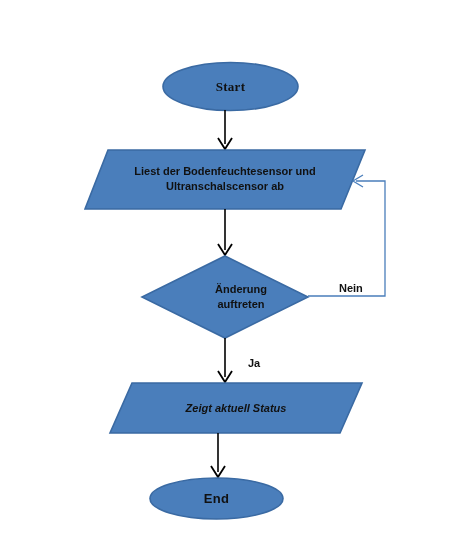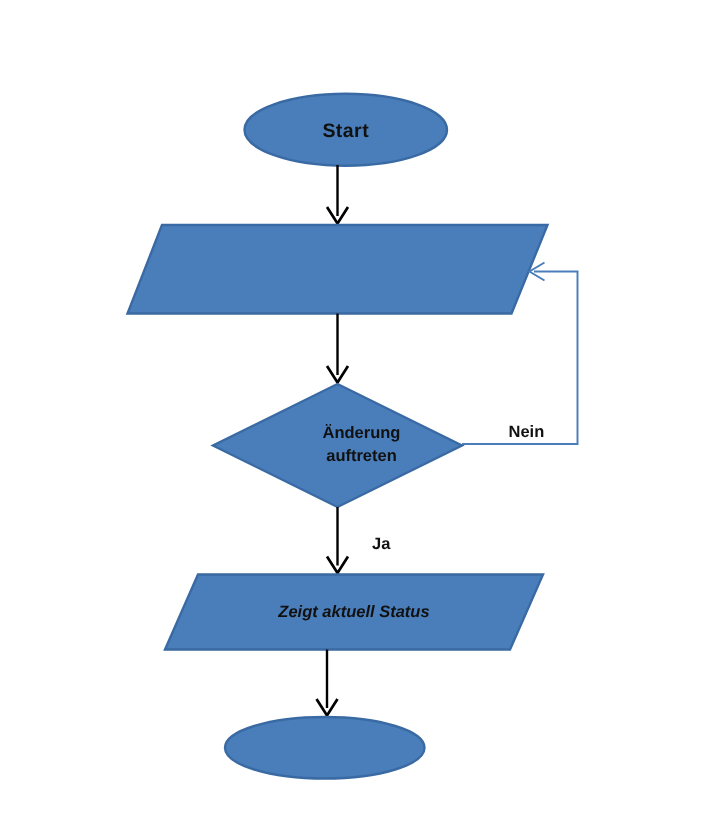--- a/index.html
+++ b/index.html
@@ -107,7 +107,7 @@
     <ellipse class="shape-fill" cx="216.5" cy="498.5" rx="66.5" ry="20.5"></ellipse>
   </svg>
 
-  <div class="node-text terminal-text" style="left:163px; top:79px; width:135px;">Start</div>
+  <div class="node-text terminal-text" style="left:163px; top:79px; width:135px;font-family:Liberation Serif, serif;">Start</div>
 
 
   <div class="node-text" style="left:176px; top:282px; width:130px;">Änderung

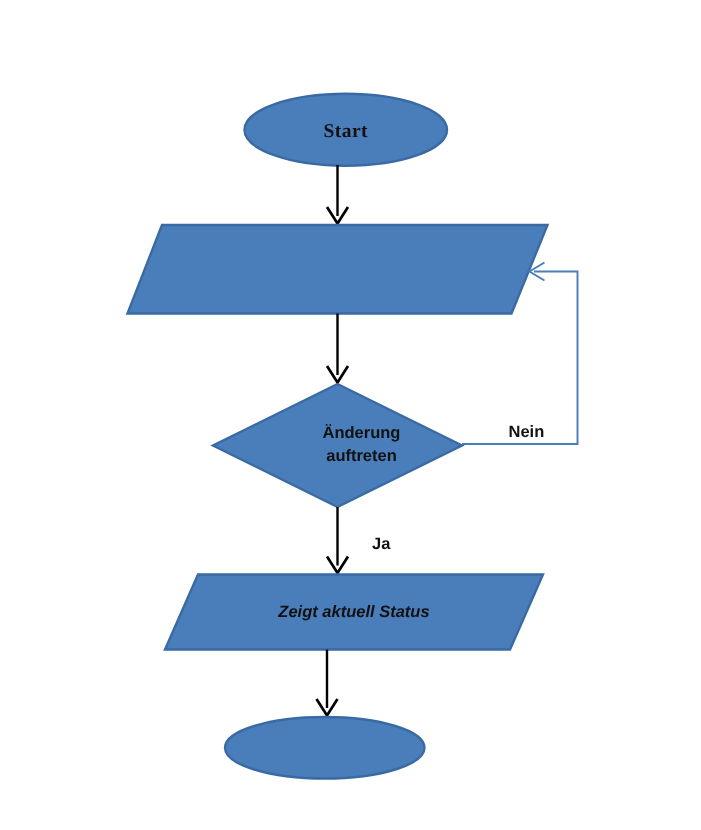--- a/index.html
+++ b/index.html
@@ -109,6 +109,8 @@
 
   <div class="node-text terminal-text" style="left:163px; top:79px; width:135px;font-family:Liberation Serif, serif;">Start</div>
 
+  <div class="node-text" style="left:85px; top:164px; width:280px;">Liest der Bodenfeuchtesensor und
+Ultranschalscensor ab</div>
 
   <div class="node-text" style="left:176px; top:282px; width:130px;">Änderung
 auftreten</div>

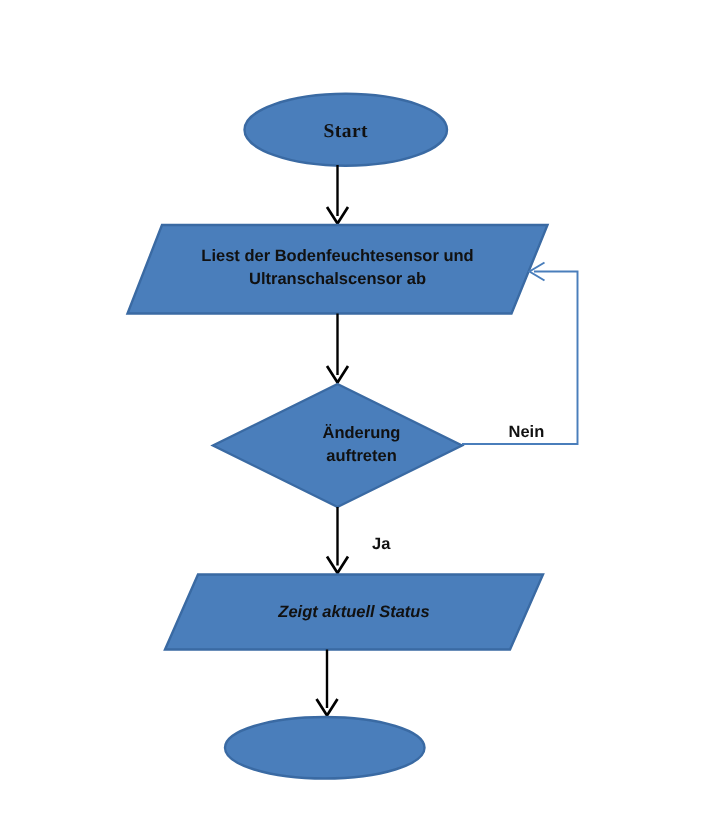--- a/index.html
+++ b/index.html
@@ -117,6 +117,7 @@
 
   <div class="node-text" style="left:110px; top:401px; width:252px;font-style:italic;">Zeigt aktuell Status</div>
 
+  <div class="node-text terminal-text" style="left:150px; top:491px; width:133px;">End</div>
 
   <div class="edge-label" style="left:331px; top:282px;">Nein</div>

▸ TASK STATEMENT
Go line by line through the data, copying each one that contains the word "terminal".

▸ TASK ANSWER
-  <div class="node-text terminal-text" style="left:163px; top:79px; width:135px;">Start</div>
+  <div class="node-text terminal-text" style="left:163px; top:79px; width:135px;font-family:Liberation Serif, serif;">Start</div>
   <div class="node-text terminal-text" style="left:163px; top:79px; width:135px;font-family:Liberation Serif, serif;">Start</div>
+  <div class="node-text terminal-text" style="left:150px; top:491px; width:133px;">End</div>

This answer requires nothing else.